Reading Arsenic and Adobo made me truly yearn for restaurants. Because Lila’s family owns a restaurant and she makes a bunch of restaurant-owning friends over the course of the book, we necessarily are given SO MANY and SUCH LUSH and GLORIOUS descriptions of food. I want to eat those foods. I appreciated Manansala’s explanatory commas for foods I wasn’t familiar with — she manages very smoothly to include information about ingredients and preparation without sounding didactic or interrupting the flow of the story.
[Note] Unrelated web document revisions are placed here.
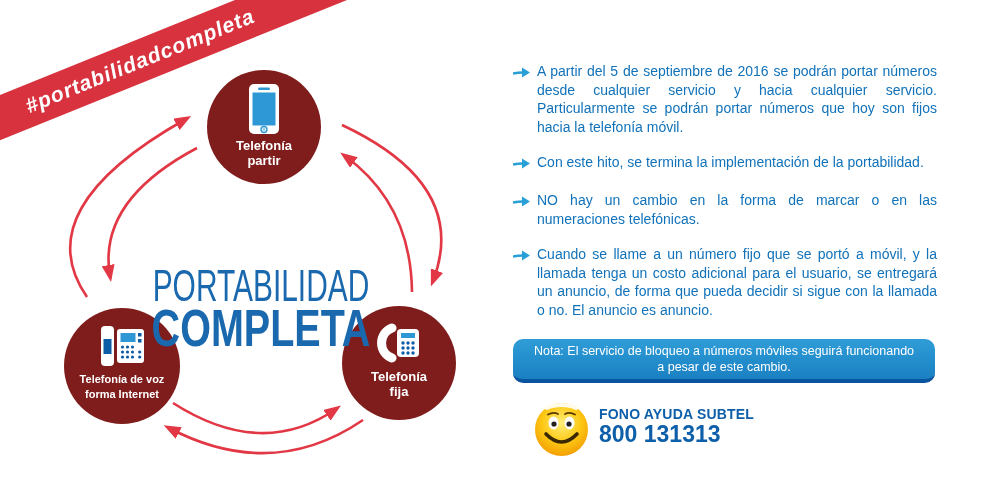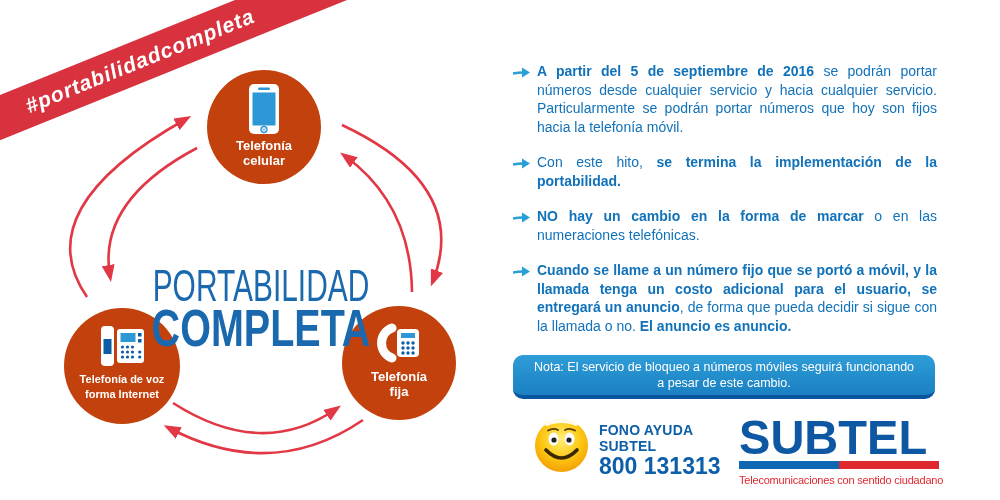--- a/index.html
+++ b/index.html
@@ -23,21 +23,21 @@
   .ribbon span {
     color:#fff; font-weight:bold; font-style:italic;
     font-size:21px; letter-spacing:1px; white-space:nowrap;
   }
 
   
   .diagram { position:absolute; left:0; top:0; width:500px; height:500px; }
   .arrows-svg { position:absolute; left:0; top:0; }
 
   .node {
-    position:absolute; border-radius:50%; background:#c2410c;
+    position:absolute; border-radius:50%; background:#7f1d1d;
     display:flex; flex-direction:column; align-items:center;
     color:#fff; text-align:center;
   }
   .node .icon { flex:0 0 auto; }
   .node .lbl { font-weight:bold; font-size:13px; line-height:15px; }
   #node-celular  { left:207px; top:70px;  width:114px; height:114px; padding-top:13px; }
   #node-voip     { left:64px;  top:308px; width:116px; height:116px; padding-top:17px; }
   #node-fija     { left:342px; top:306px; width:114px; height:114px; padding-top:17px; }
   #node-celular .lbl { margin-top:3px; }
   #node-voip .lbl    { margin-top:5px; font-size:11px; }
@@ -57,21 +57,21 @@
   }
 
   
   .right-col { position:absolute; left:513px; top:62px; width:428px; }
   .bullet-row { display:flex; margin-bottom:17px; }
   .bullet-row .b-arrow { flex:0 0 24px; padding-top:3px; }
   .bullet-row p {
     color:#1172ba; font-size:14px; line-height:18.5px;
     text-align:justify; width:400px;
   }
-  .bullet-row p b { font-weight:bold; }
+  .bullet-row p b { font-weight:normal; }
 
   .note-box {
     margin-top:20px; width:422px; height:44px;
     border-radius:10px;
     background:linear-gradient(#2f9dd8, #1a80c2);
     border-bottom:4px solid #0a55a0;
     display:flex; align-items:center; justify-content:center;
     padding:0 18px; text-align:center;
     color:#fff; font-size:12.5px; line-height:16px;
   }
@@ -126,21 +126,21 @@
     <div class="node" id="node-celular">
       <svg class="icon" width="34" height="52" viewBox="0 0 34 52">
         <rect x="2" y="1" width="30" height="50" rx="5" fill="#ffffff"></rect>
         <rect x="11" y="4.5" width="12" height="2.6" rx="1.3" fill="#2e97d5"></rect>
         <rect x="5.5" y="9.5" width="23" height="33" fill="#2e97d5"></rect>
         <circle cx="17" cy="46.5" r="3" fill="none" stroke="#2e97d5" stroke-width="1.4"></circle>
         <path d="M15.8 45.3 L18.2 47.7 M18.2 45.3 L15.8 47.7" stroke="#2e97d5" stroke-width="0.9"></path>
       </svg>
       <div class="lbl">
         <span>Telefonía</span><br>
-        <span>celular</span>
+        <span>partir</span>
       </div>
     </div>
 
     <div class="node" id="node-voip">
       <svg class="icon" width="50" height="42" viewBox="0 0 50 42">
         <rect x="4" y="1" width="13" height="40" rx="4" fill="#ffffff"></rect>
         <rect x="6.5" y="14" width="8" height="15" fill="#0d5ca6"></rect>
         <rect x="20" y="4" width="27" height="34" rx="3" fill="#ffffff"></rect>
         <rect x="23.5" y="8" width="15" height="9" fill="#2e97d5"></rect>
         <g fill="#0d5ca6">
@@ -249,23 +249,15 @@
         <path d="M15 14.5 Q 20.5 11.5 25 14" fill="none" stroke="#5a3a00" stroke-width="1.8" stroke-linecap="round"></path>
         <path d="M32 14 Q 36.5 11.5 42 14.5" fill="none" stroke="#5a3a00" stroke-width="1.8" stroke-linecap="round"></path>
         <path d="M13 34 Q 28.5 50 44 34" fill="none" stroke="#3a2800" stroke-width="3.6" stroke-linecap="round"></path>
       </svg>
 
       <div class="phone-block">
         <div class="phone-label">FONO AYUDA SUBTEL</div>
         <div class="phone-number">800 131313</div>
       </div>
 
-      <div class="logo-block">
-        <div class="logo-text">SUBTEL</div>
-        <div class="logo-bar">
-          <div class="half-blue"></div>
-          <div class="half-red"></div>
-        </div>
-        <div class="logo-tagline">Telecomunicaciones con sentido ciudadano</div>
-      </div>
     </div>
   </div>
 </div>
 
 </body></html>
Finally, I loved that a central conflict of the book is Lila’s relationship with her best friend, Adeena. When they were younger, they dreamed of opening a coffee shop in Chicago together, and now Adeena is dropping hints that she wants to open the shop in their hometown of Shady Palms — where Lila has no interest in living longterm. Neither of them is quite ready to discuss it openly, so Lila’s nervousness about changing plans and Adeena’s frustration with Lila’s avoidance undergirds most of their interactions. Though Lila meets some romantic prospects (and I’m sure that will get explored in future books), the main emotional problem that this book’s interested in resolving is the tension between her and her best girlfriend. I really loved it! I see it so rarely!

I almost said “just friends,” as if romantic partnership was superior to platonic friendship, but stopped myself. Adeena hated that term and idea. And I’d learned, time and again, she was right about that. There was no hierarchy to love.

!!! YAY FRIENDSHIP.

Okay! So! Now can you please recommend me some other small-town cozyish mysteries by authors who aren’t white? I desire more. Please and thank you.

Note: I received this book for review consideration; this has not impacted the contents of my review.